(Beginning of Available records)

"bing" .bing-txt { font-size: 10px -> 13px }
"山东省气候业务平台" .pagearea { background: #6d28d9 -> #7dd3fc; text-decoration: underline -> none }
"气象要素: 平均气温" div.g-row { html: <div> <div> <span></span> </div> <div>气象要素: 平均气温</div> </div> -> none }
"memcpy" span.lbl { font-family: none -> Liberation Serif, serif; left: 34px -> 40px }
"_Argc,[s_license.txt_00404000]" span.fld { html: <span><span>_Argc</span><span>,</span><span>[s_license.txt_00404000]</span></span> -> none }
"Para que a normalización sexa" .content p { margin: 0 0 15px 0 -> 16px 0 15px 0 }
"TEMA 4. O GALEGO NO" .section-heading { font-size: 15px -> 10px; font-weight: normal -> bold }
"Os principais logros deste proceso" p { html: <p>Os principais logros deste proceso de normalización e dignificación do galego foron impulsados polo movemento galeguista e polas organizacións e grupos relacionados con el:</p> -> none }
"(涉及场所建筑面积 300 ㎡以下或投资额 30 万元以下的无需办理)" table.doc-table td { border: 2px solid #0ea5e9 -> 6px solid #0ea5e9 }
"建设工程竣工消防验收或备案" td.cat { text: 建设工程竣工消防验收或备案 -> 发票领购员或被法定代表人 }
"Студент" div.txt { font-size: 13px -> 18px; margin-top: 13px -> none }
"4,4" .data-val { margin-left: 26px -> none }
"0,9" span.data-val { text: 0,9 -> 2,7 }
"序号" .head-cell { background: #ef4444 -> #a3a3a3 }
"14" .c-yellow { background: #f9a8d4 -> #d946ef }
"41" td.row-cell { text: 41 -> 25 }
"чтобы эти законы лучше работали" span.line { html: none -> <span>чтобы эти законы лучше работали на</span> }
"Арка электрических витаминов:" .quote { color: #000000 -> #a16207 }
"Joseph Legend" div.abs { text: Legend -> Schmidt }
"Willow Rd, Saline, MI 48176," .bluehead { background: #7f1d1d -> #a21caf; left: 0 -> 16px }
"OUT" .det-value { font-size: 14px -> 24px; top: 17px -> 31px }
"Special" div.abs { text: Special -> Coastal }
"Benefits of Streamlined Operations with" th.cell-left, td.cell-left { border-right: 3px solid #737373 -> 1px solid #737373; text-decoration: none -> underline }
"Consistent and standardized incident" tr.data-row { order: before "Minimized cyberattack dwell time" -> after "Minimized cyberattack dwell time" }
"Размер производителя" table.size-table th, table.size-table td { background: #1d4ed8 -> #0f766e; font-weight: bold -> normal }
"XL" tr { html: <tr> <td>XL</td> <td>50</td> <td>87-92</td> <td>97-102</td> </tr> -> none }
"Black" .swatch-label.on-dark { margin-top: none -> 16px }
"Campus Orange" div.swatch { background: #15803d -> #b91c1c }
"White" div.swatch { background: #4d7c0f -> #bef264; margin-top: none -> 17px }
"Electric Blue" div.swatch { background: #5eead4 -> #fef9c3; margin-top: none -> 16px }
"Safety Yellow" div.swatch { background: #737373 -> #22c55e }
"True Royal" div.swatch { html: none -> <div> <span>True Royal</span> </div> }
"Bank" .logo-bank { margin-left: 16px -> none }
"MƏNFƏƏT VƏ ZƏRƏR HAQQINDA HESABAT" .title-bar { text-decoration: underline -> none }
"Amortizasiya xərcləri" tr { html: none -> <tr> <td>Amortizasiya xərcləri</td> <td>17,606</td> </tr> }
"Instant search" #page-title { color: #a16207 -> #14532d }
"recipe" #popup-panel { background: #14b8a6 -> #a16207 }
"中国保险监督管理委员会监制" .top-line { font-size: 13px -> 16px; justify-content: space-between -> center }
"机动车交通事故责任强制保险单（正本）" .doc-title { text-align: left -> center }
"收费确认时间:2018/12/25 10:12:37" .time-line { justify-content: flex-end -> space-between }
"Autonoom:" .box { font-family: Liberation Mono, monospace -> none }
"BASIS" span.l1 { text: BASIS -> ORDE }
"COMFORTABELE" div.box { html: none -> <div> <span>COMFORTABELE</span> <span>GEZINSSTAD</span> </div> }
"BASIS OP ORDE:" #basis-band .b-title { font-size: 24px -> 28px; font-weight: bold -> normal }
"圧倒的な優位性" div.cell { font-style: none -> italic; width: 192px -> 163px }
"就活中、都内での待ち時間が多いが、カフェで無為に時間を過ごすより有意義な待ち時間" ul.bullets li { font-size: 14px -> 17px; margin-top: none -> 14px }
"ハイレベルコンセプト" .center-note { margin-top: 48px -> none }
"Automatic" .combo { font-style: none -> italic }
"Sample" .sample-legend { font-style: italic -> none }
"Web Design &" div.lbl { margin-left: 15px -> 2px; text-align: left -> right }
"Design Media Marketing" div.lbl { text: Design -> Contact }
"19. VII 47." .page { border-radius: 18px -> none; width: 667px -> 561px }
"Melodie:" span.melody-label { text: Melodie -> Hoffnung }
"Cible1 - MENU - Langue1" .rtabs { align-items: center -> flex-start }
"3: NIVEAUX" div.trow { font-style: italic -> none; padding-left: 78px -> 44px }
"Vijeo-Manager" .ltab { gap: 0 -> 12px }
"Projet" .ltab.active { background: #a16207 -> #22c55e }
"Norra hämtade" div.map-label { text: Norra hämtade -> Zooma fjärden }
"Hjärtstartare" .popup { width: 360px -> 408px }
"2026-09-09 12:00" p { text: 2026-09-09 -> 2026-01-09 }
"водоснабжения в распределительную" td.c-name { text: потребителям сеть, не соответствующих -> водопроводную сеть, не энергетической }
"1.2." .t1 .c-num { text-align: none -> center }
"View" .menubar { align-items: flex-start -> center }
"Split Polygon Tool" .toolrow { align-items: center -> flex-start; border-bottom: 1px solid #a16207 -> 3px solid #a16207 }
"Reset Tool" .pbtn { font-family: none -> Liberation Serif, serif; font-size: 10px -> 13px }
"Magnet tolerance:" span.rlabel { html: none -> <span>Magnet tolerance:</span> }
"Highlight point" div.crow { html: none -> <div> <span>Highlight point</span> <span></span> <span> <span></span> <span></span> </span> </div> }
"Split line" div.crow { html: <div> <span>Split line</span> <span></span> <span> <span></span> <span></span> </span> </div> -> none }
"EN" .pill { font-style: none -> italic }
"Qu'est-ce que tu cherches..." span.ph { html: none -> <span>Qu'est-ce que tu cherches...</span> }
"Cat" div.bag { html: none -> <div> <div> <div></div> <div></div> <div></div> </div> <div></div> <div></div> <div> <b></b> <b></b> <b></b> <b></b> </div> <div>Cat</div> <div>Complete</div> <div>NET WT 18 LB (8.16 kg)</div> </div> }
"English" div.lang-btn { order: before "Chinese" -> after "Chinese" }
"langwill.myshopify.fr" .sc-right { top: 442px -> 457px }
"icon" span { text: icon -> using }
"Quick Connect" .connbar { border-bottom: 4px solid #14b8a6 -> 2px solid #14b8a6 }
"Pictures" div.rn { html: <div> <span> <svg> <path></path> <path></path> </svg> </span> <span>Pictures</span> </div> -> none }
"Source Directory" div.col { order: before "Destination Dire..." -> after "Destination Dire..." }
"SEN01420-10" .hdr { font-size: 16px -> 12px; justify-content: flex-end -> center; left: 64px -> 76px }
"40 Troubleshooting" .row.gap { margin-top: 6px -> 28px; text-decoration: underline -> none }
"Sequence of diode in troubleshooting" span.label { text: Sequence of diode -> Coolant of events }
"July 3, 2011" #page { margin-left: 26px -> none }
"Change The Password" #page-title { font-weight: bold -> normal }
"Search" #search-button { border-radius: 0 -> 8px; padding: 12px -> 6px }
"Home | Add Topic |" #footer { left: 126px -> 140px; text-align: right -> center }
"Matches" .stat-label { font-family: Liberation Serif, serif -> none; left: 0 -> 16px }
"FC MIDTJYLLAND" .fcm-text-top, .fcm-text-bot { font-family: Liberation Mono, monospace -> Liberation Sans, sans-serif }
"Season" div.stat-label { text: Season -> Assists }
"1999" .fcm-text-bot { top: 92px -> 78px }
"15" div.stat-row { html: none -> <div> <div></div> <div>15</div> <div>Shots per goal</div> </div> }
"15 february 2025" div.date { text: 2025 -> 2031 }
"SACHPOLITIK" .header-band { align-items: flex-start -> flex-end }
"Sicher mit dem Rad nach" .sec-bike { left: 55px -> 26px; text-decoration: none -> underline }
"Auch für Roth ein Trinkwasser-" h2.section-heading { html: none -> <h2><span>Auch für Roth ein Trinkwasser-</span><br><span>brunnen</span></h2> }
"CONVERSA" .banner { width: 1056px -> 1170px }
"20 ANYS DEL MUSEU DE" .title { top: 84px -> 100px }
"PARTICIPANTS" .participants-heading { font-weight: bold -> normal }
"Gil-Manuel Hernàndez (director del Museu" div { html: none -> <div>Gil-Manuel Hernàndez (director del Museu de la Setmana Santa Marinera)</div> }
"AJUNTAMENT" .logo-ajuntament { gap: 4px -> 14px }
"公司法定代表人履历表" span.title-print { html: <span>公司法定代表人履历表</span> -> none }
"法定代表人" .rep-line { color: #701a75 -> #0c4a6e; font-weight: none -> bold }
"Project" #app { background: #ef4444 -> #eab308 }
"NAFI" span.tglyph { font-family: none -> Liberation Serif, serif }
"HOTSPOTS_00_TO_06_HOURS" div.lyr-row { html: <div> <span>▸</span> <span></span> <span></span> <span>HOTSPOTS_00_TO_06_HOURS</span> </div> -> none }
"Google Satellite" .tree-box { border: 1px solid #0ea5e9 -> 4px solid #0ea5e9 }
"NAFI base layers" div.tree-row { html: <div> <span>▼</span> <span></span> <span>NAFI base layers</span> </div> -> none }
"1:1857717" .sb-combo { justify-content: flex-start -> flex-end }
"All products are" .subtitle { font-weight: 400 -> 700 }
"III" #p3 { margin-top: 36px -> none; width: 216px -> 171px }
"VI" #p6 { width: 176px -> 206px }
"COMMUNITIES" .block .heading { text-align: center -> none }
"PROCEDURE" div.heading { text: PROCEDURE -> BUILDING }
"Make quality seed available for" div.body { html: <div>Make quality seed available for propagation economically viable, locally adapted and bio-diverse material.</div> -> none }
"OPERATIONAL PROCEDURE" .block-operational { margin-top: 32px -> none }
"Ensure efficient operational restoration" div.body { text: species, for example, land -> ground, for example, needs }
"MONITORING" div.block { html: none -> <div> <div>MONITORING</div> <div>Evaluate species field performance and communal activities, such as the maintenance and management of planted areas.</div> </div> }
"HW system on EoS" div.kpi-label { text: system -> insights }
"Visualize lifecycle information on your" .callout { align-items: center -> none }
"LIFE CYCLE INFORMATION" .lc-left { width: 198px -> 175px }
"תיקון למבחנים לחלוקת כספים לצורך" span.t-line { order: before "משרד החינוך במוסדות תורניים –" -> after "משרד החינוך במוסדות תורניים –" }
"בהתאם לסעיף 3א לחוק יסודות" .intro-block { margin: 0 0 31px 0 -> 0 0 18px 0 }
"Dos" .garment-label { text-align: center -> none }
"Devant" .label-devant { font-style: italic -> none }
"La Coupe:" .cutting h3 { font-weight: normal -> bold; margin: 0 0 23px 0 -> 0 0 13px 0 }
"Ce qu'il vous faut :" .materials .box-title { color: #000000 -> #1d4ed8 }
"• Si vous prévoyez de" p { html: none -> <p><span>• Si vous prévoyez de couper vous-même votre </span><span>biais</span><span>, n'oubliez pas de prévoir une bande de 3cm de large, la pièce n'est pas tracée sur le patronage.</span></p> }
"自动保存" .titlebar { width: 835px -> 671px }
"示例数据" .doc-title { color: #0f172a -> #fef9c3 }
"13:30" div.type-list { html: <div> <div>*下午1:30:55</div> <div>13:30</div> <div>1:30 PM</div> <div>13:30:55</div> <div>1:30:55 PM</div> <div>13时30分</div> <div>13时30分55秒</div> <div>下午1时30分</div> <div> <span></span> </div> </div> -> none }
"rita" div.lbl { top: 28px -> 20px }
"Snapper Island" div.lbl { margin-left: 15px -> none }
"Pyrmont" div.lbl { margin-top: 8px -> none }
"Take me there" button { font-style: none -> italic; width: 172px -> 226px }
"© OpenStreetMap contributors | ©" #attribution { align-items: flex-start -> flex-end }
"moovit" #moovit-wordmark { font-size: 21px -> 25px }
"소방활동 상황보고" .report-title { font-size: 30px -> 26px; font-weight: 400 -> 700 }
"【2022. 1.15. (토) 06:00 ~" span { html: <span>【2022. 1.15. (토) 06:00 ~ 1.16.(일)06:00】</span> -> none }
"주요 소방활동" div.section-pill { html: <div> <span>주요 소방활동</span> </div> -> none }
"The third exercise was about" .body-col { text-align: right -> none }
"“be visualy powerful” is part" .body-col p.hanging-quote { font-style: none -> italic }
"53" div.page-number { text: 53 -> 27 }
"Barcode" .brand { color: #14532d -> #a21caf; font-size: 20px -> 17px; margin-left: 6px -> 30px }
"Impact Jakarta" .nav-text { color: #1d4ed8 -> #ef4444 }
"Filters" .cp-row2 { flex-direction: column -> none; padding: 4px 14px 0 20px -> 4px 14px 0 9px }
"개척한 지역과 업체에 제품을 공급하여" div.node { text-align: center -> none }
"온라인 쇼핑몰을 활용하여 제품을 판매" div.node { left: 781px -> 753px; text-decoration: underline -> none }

(End of Available records)

• _Your objective_
Retype the listing above, word for word, from its first line to the line containing "14px -> 24px;", both ends included.

• _Expected answer_
"bing" .bing-txt { font-size: 10px -> 13px }
"山东省气候业务平台" .pagearea { background: #6d28d9 -> #7dd3fc; text-decoration: underline -> none }
"气象要素: 平均气温" div.g-row { html: <div> <div> <span></span> </div> <div>气象要素: 平均气温</div> </div> -> none }
"memcpy" span.lbl { font-family: none -> Liberation Serif, serif; left: 34px -> 40px }
"_Argc,[s_license.txt_00404000]" span.fld { html: <span><span>_Argc</span><span>,</span><span>[s_license.txt_00404000]</span></span> -> none }
"Para que a normalización sexa" .content p { margin: 0 0 15px 0 -> 16px 0 15px 0 }
"TEMA 4. O GALEGO NO" .section-heading { font-size: 15px -> 10px; font-weight: normal -> bold }
"Os principais logros deste proceso" p { html: <p>Os principais logros deste proceso de normalización e dignificación do galego foron impulsados polo movemento galeguista e polas organizacións e grupos relacionados con el:</p> -> none }
"(涉及场所建筑面积 300 ㎡以下或投资额 30 万元以下的无需办理)" table.doc-table td { border: 2px solid #0ea5e9 -> 6px solid #0ea5e9 }
"建设工程竣工消防验收或备案" td.cat { text: 建设工程竣工消防验收或备案 -> 发票领购员或被法定代表人 }
"Студент" div.txt { font-size: 13px -> 18px; margin-top: 13px -> none }
"4,4" .data-val { margin-left: 26px -> none }
"0,9" span.data-val { text: 0,9 -> 2,7 }
"序号" .head-cell { background: #ef4444 -> #a3a3a3 }
"14" .c-yellow { background: #f9a8d4 -> #d946ef }
"41" td.row-cell { text: 41 -> 25 }
"чтобы эти законы лучше работали" span.line { html: none -> <span>чтобы эти законы лучше работали на</span> }
"Арка электрических витаминов:" .quote { color: #000000 -> #a16207 }
"Joseph Legend" div.abs { text: Legend -> Schmidt }
"Willow Rd, Saline, MI 48176," .bluehead { background: #7f1d1d -> #a21caf; left: 0 -> 16px }
"OUT" .det-value { font-size: 14px -> 24px; top: 17px -> 31px }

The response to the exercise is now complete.